A battery is a set of questions that you have to answer to accomplish some task, like getting into a secret clubhouse or winning a scholarship for college. Below is the Media Analysis Battery, a series of questions to think about when you are confronted with a media product, like a movie, TV show or advertisement. Always begin by asking yourself "What is my first response to this work?" First impressions are always strong and rarely off-base. Then, ask yourself the series of questions that are presented below. They will challenge you to look carefully into the work to discover what it is that caused your initial response. Your task this year will be to take this series of questions and write short (1-2 page) critiques of a variety of media products, using your answers to these questions as raw materials for creating your answer. Let's look closer at the Media Analysis Battery and use the movie The Breakfast Club as an example.

Identify the product - What is it?
The first stage in applying the MAB to a media product is to identify it. Give as much information as you can to identify what the product is. Some sample questions, with answers for our example product, are given below to get you started.
· What is the product's official name? (The Breakfast Club)
· What is its medium? (movie)
· What is its genre? (teen comedy/drama)
· When did it come out? (1985)
· What's it about? (When five students are thrown together by Saturday morning detention, each begins to see the others apart from their stereotypes.
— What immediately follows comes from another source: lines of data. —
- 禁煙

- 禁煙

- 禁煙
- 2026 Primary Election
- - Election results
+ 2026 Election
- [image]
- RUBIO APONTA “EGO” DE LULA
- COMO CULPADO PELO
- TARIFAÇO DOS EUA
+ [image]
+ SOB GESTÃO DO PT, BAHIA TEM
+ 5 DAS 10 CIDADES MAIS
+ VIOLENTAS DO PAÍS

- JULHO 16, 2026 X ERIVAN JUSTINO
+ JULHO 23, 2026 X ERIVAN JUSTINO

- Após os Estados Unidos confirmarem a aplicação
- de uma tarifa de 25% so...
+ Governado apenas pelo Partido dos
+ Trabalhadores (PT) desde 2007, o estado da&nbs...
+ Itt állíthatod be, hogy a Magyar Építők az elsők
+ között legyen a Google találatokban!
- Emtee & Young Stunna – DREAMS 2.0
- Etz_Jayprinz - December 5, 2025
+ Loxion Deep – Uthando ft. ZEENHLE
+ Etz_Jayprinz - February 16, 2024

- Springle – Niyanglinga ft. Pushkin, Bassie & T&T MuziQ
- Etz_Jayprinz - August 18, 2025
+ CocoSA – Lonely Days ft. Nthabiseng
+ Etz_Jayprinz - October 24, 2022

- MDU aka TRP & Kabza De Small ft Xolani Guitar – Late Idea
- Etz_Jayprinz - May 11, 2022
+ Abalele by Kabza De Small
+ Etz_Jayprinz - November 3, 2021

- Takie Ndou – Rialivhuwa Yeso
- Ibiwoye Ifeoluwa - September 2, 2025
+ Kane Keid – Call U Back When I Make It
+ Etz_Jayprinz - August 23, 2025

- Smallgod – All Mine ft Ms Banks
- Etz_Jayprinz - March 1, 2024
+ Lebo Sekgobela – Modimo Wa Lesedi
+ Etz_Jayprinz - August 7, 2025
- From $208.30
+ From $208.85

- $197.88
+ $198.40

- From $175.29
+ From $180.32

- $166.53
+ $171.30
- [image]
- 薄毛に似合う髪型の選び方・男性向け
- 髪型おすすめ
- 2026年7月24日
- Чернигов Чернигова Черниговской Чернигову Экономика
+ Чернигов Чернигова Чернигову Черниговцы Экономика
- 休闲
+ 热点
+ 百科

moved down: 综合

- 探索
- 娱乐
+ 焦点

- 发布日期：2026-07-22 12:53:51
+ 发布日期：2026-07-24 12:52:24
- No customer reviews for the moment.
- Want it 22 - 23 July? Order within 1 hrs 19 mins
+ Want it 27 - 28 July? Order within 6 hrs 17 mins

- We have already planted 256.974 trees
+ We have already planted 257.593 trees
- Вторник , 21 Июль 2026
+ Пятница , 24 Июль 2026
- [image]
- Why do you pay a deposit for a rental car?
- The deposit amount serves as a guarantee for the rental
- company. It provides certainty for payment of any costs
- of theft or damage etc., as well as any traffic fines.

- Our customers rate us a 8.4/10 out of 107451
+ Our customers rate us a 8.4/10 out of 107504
Andrew, the jock; Brian, the geek; John, the wastoid; Claire, the popular Prom Queen; and Allison, the psycho girl; each finds qualities about the others that make the Saturday morning change their lives.)

Determine the target audience - Who was it made for and why?
The second stage of analyzing a media product involves determining the target audience for the product. To whom is this product directed, and how do you know? Then ask yourself why - what reasons do you think the creators had for making this product and gearing it toward that particular audience? Give as many details as you can here.
· Who is the intended audience for this product? (suburban teenagers, both boys and girls, probably white, middle class)
· How do you know? What characteristics of the product appeal to (or attempt to appeal to) the target audience? (The characters are all from that group; they talk about home and school situations that would be familiar to that group, such as trying to be popular, peer pressure and parental pressure to get good grades & fit in; the movie is set in a high school, and it also uses popular music that would appeal to teenagers.)
· What messages, ideas or themes does the product seem to convey to its target audience? (The movie doesn't have a lot of product placement, so it doesn't seem geared to selling any particular products to teenagers; it does try to convey the message that "you can't judge a book by its cover," which would be a
helpful message for teenagers to live by, especially after Columbine, when teens were killed just for belonging to particular groups, not for anything specific that they did to the killers.)

Examine the origin - Who made it?
This stage involves delving below the surface to examine the people and institutions responsible for producing the work. Giving a little history behind the people involved and what kinds of products you would expect them to create is also good to include at this stage.